**Recorded data**
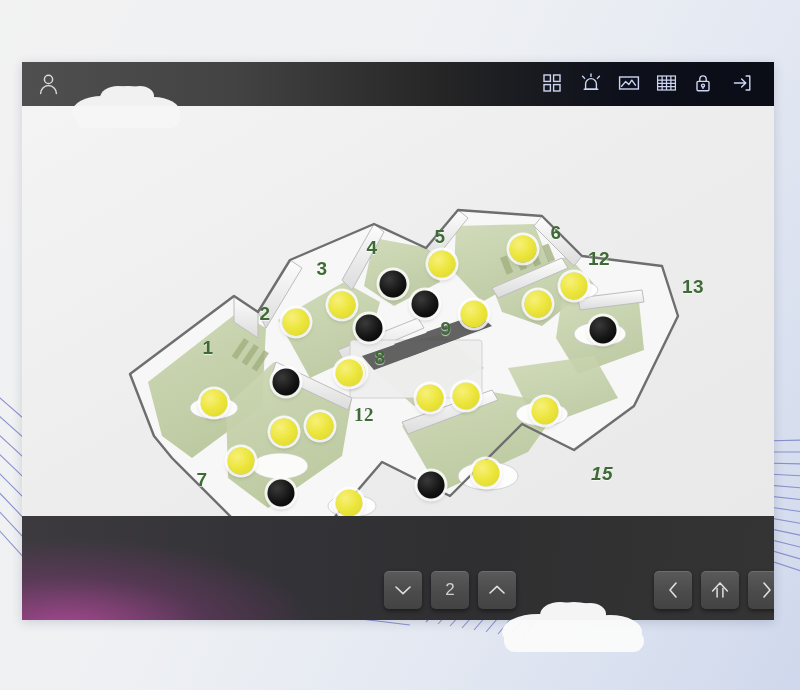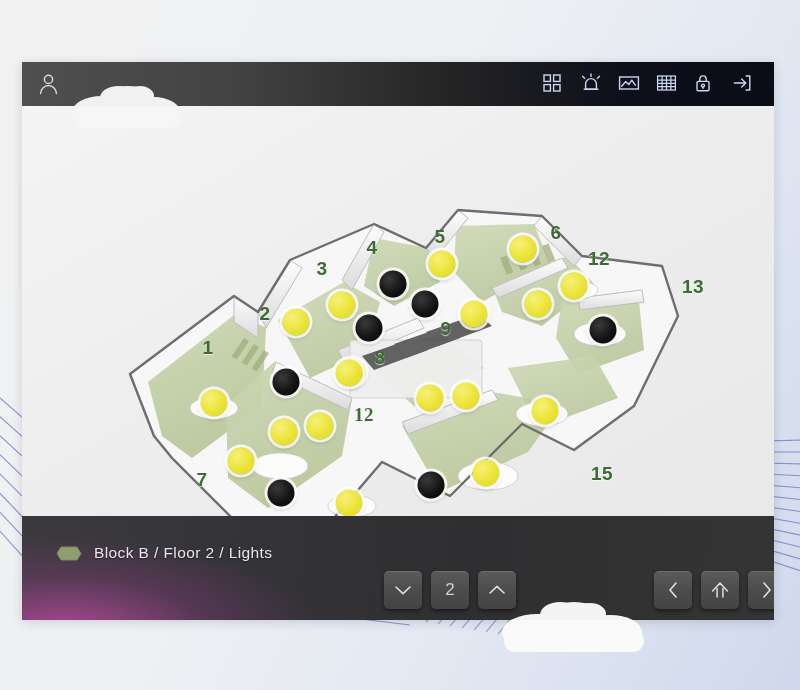--- a/index.html
+++ b/index.html
@@ -305,7 +305,7 @@
         <div class="room-num" style="left: 342px; top: 309px; font-family: Liberation Serif, serif;">12</div>
         <div class="room-num" style="left: 626px; top: 181px; margin-left: 45px;">13</div>
         <div class="room-num" style="left: 520px; top: 417px;">14</div>
-        <div class="room-num" style="left: 580px; top: 368px;">15</div>
+        <div class="room-num" style="left: 580px; top: 368px; font-style: italic;">15</div>
       </div>
     <div id="lights">
         <div class="lamp on" style="left: 192px; top: 297px;"></div>

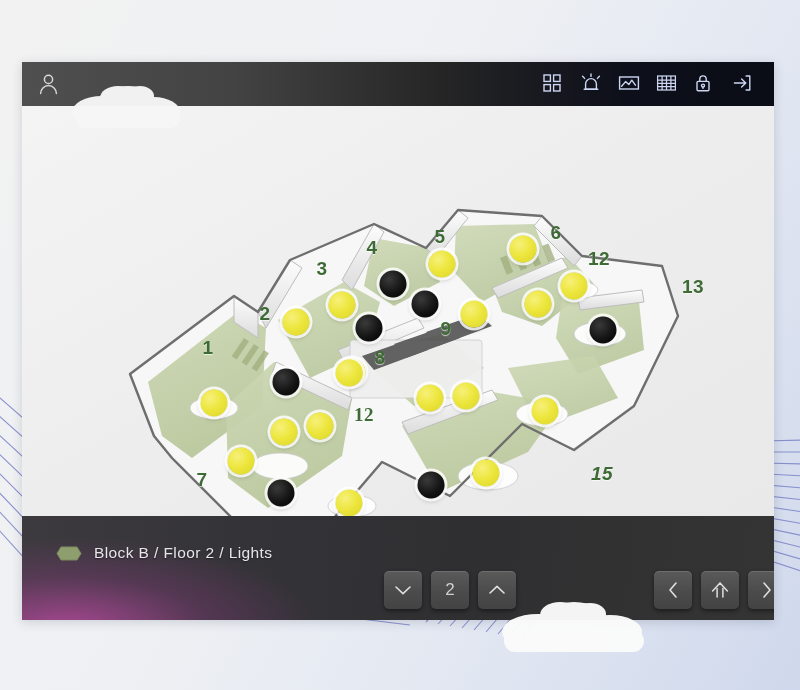--- a/index.html
+++ b/index.html
@@ -337,14 +337,6 @@
   </div>
 
   <div class="footer">
-    <div class="breadcrumb">
-      <span class="bc-icon">
-        <svg width="26" height="17" viewBox="0 0 26 17">
-          <polygon points="5,2 21,2 25,8.5 21,15 5,15 1,8.5" fill="#8f9e6e" stroke="#7c8c5d" stroke-width="1"></polygon>
-        </svg>
-      </span>
-      <span class="bc-text">Block B / Floor 2 / Lights</span>
-    </div>
 
 
     <div class="btn-group" id="floor-group">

**PROMPT**
Please copy the data above character for character, skipping any pictures.

**SOLUTION TO THIS PROBLEM**
--- a/index.html
+++ b/index.html
@@ -305,7 +305,7 @@
         <div class="room-num" style="left: 342px; top: 309px; font-family: Liberation Serif, serif;">12</div>
         <div class="room-num" style="left: 626px; top: 181px; margin-left: 45px;">13</div>
         <div class="room-num" style="left: 520px; top: 417px;">14</div>
-        <div class="room-num" style="left: 580px; top: 368px;">15</div>
+        <div class="room-num" style="left: 580px; top: 368px; font-style: italic;">15</div>
       </div>
     <div id="lights">
         <div class="lamp on" style="left: 192px; top: 297px;"></div>

--- a/index.html
+++ b/index.html
@@ -337,14 +337,6 @@
   </div>
 
   <div class="footer">
-    <div class="breadcrumb">
-      <span class="bc-icon">
-        <svg width="26" height="17" viewBox="0 0 26 17">
-          <polygon points="5,2 21,2 25,8.5 21,15 5,15 1,8.5" fill="#8f9e6e" stroke="#7c8c5d" stroke-width="1"></polygon>
-        </svg>
-      </span>
-      <span class="bc-text">Block B / Floor 2 / Lights</span>
-    </div>
 
 
     <div class="btn-group" id="floor-group">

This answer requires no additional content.